Les enfants sont les premières victimes des conflits. Les dans les camps de réfugiés et les sites de déplacement montrent la destruction de l’innocence. Ils ne se remettront probablement pas du traumatisme et porteront des cicatrices invisibles toute leur vie. Lorsque le conflit syrien a éclaté en 2011, j’étais étudiante à l’université. Je me souviens avoir pensé que les révolutions allaient bientôt s’arrêter, mais au contraire, elles ont conduit à une guerre qui a duré plus d’une décennie. En tant qu’étudiante, je n’avais aucune idée qu’un jour, je travaillerais avec des enfants dans un camp de réfugiés syriens, mais la vie m’y a conduit. Les récents événements en Syrie m’ont ramené à ces jours-là au camp d’Azraq où j’ai vu des difficultés, ressenti de la tristesse et de la joie, et partagé des sourires avec des enfants qui ont perdu leur innocence dans une guerre qu’ils n’avaient pas demandée.
En 2018, je ne savais pas à quoi m’attendre lors de mon premier voyage au Moyen-Orient, mais mon arrivée à Amman en Jordanie à trois heures du matin s’est fait sans difficulté. Après deux questions sur les raisons de ma présence là-bas et sur l’endroit où je logeais, j’ai reçu un visa d’entrée. Pour une raison que j’ignore, la peur a quitté mon corps ce jour-là. Voyager seule dans un nouveau pays et prendre un taxi au milieu de la nuit s’est fait mécaniquement. Je suis allée en Jordanie pour enseigner l’anglais dans le cadre d’un projet d’apprentissage à Azraq, un camp de réfugiés syriens situé à environ deux heures d’Amman. Le projet était dirigé par une ONG internationale qui mettait en œuvre des programmes d’éducation d’urgence.
Le premier jour de travail, nous avons roulé dans une voiture à huit places sur une route goudronnée bordée de terrains vagues des deux côtés. Une fois sorti des limites de la ville, le désert nous a accueillis avec quelques arbres ici et là. Mes yeux étaient rivés sur la fenêtre tandis qu’un collègue chargé de mon intégration m’expliquait quelques détails sur le camp vers lequel nous nous dirigions. Nous sommes arrivés à une grande porte gardée par des hommes portant des lunettes de soleil foncées. Ils ont échangé des salutations avec le chauffeur, nous avons chacun montré nos badges à travers les fenêtres et ils nous ont fait signe de passer ; je suis entrée dans le camp d’Azraq pour la première fois.

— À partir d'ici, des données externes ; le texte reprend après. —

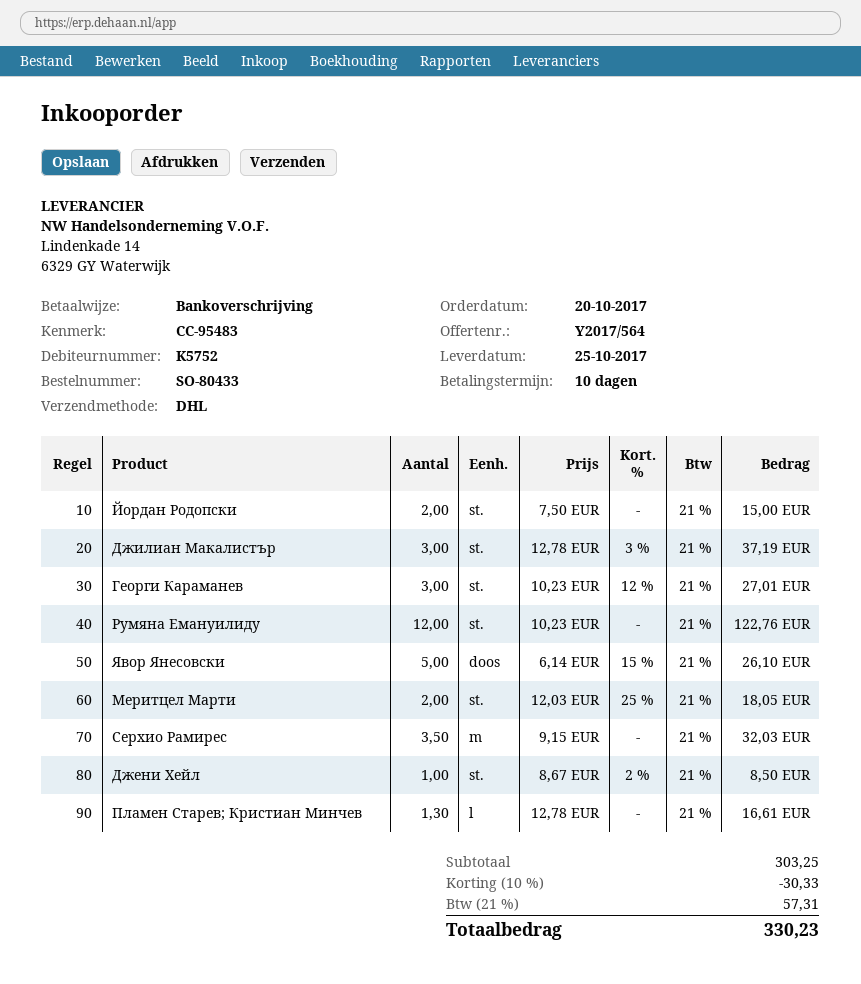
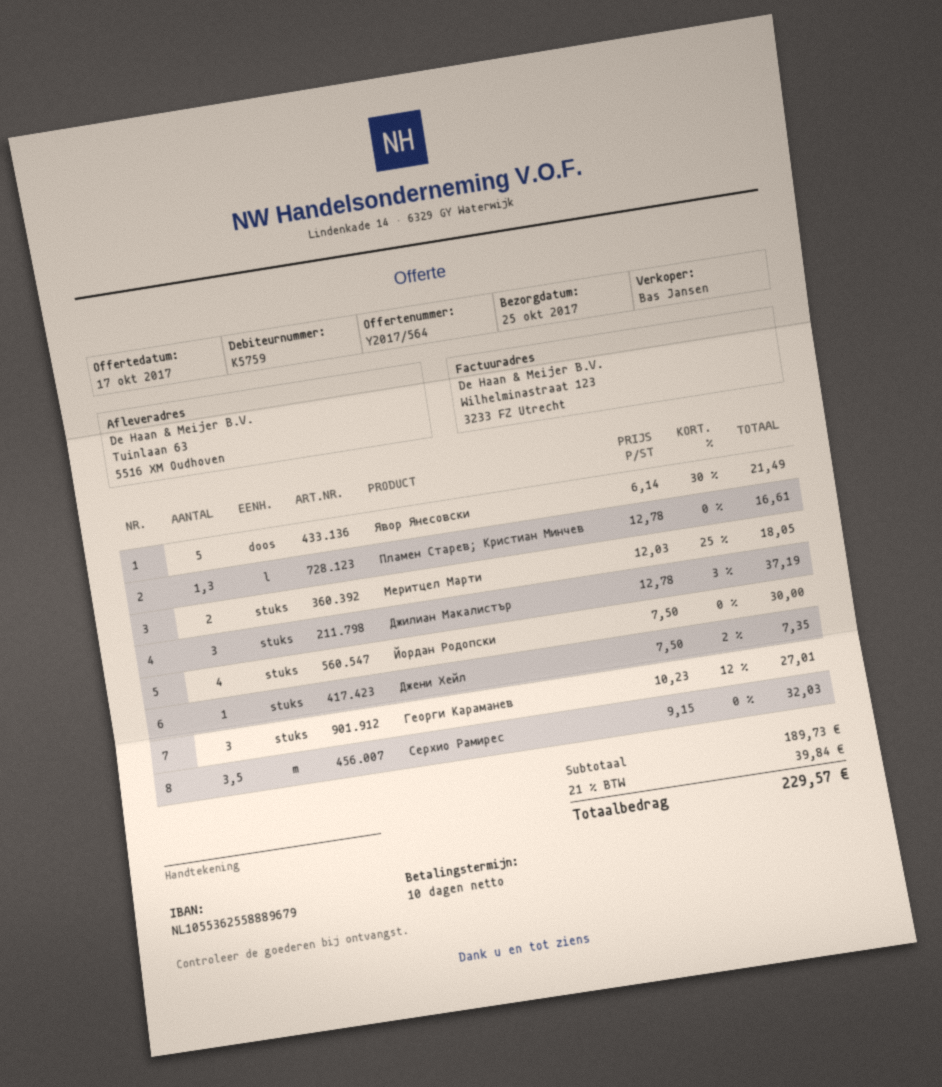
customer number: K5752 -> K5759
Йордан Родопски: 2 x 7.50 = 15.00 -> 4 x 7.50 = 30.00
Румяна Емануилиду: 12 x 10.23 = 122.76 -> none
Явор Янесовски: 5 x 6.14 - 15% = 26.10 -> 5 x 6.14 - 30% = 21.49
Джени Хейл: 1 x 8.67 - 2% = 8.50 -> 1 x 7.50 - 2% = 7.35
subtotal: 303.25 -> 189.73
discount: 10% = 30.33 -> none
tax: 21% = 57.31 -> 21% = 39.84
total: 330.23 -> 229.57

À l’intérieur du camp, toujours pas d’arbres, juste des mini-maisons blanches faites de conteneurs en fer-blanc, et j’ai appris qu’on les appelait des caravanes. Chacune d’elles abritait une famille déplacée. A 10 heures du matin, il faisait déjà chaud, je transpirais. Je me suis demandé quel degré il faisait dans ces caravanes. J’ai été accueillie par des professeurs syriens et jordaniens qui travaillaient également sur le projet. Deux d’entre eux étaient des enseignants chargés de m’aider à gérer mes cours et de traduire les leçons pour les élèves lorsque cela était nécessaire.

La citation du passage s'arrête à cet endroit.